Los Angeles

Lothar Kestenbaum

Ankrum Gallery

The cast iron animals of Kestenbaum are the most impressive. Seeing one stimulates the mind to create the wild environment which exists around it. Every part of the animal’s body has been worked on by the wind and rugged terrain. In casting, Kestenbaum uses the lost wax process. He seems to have worked the forms rapidly and by making areas of a belly or neck lattice-like, he has merged the creature even more with the free air. The implication of the environment plus the sense of untamed life, make these animals satisfying because they are a fulfillment of type. A horse rolls on his back before a thunderstorm; a Mexican dog stalks his food just the way we think he would.

Kestenbaum’s welded iron sculptures, such as the owl and the bug, acquire a handsomeness from the linear decorative quality of the technique, though these pieces are less lifelike. Two bronze reliefs should also be mentioned for their coordination of figure and ground.

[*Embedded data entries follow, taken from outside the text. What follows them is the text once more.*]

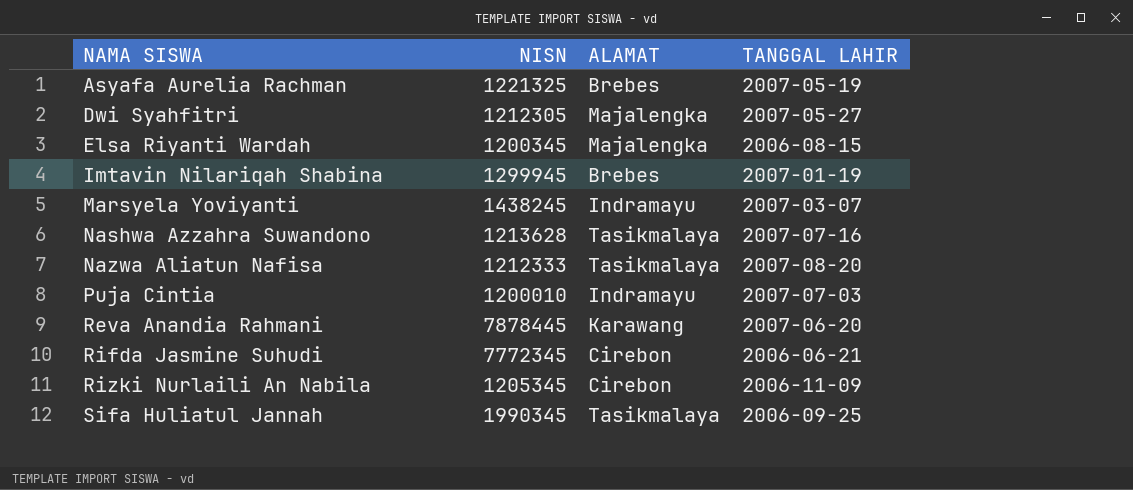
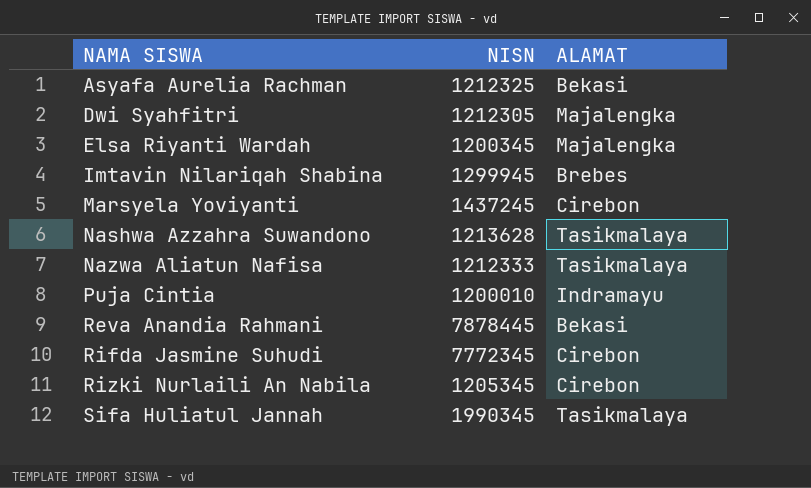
column TANGGAL LAHIR | position: 4 -> none
Asyafa Aurelia Rachman | NISN: 1221325 -> 1212325
Asyafa Aurelia Rachman | ALAMAT: Brebes -> Bekasi
Marsyela Yoviyanti | NISN: 1438245 -> 1437245
Marsyela Yoviyanti | ALAMAT: Indramayu -> Cirebon
Reva Anandia Rahmani | ALAMAT: Karawang -> Bekasi

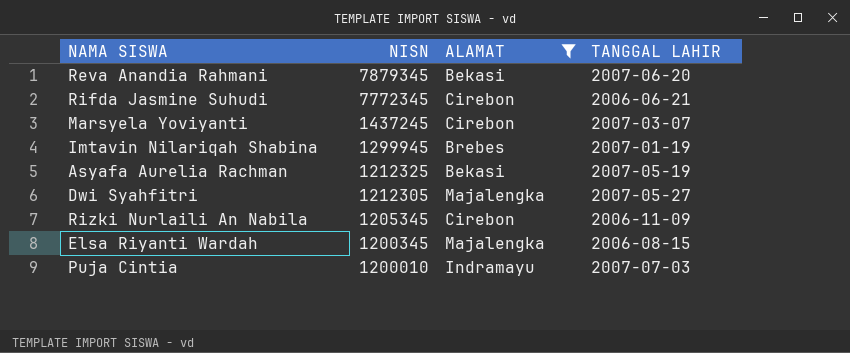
filter: none -> ALAMAT != Tasikmalaya
row order: NAMA SISWA ascending -> NISN descending
column TANGGAL LAHIR | position: none -> 4
Reva Anandia Rahmani | NISN: 7878445 -> 7879345

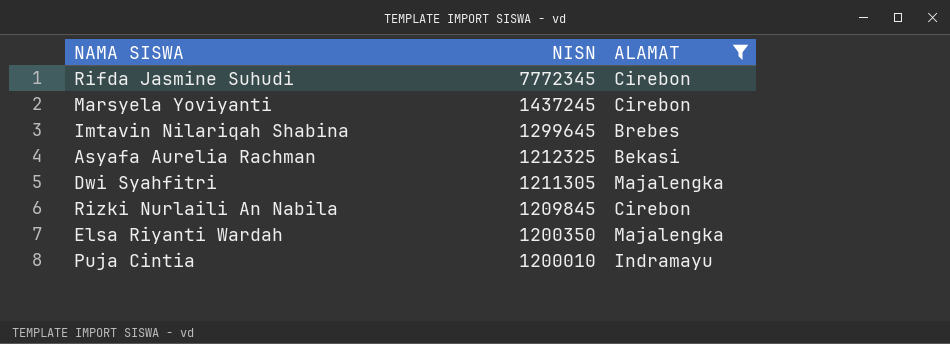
column TANGGAL LAHIR | position: 4 -> none
row Reva Anandia Rahmani: 7879345 | Bekasi | 2007-06-20 -> none
Imtavin Nilariqah Shabina | NISN: 1299945 -> 1299645
Dwi Syahfitri | NISN: 1212305 -> 1211305
Rizki Nurlaili An Nabila | NISN: 1205345 -> 1209845
Elsa Riyanti Wardah | NISN: 1200345 -> 1200350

In contrast to the animal subjects, the human figures in the show communicate a theme before anything else. The idea of survivor and victim and their competition is immediately understood, and the fact that one man is carrying another on his back is realized second. This theme is also present in the animals, but it is not so ostensible. Interestingly, the expressive power of horns, claws, tails is pointed up by the lack of this vocabulary in the human figure, which, in its smoothness, implies a generalization and more easily moves to the abstract.

Kestenbaum lets technique work for him in his cast works, and by not using an acid bath on them he lends a sensuous coating of grey-blues and purples to the surface. The uncultivated nature of the animals is thus again emphasized and they become even more memorable.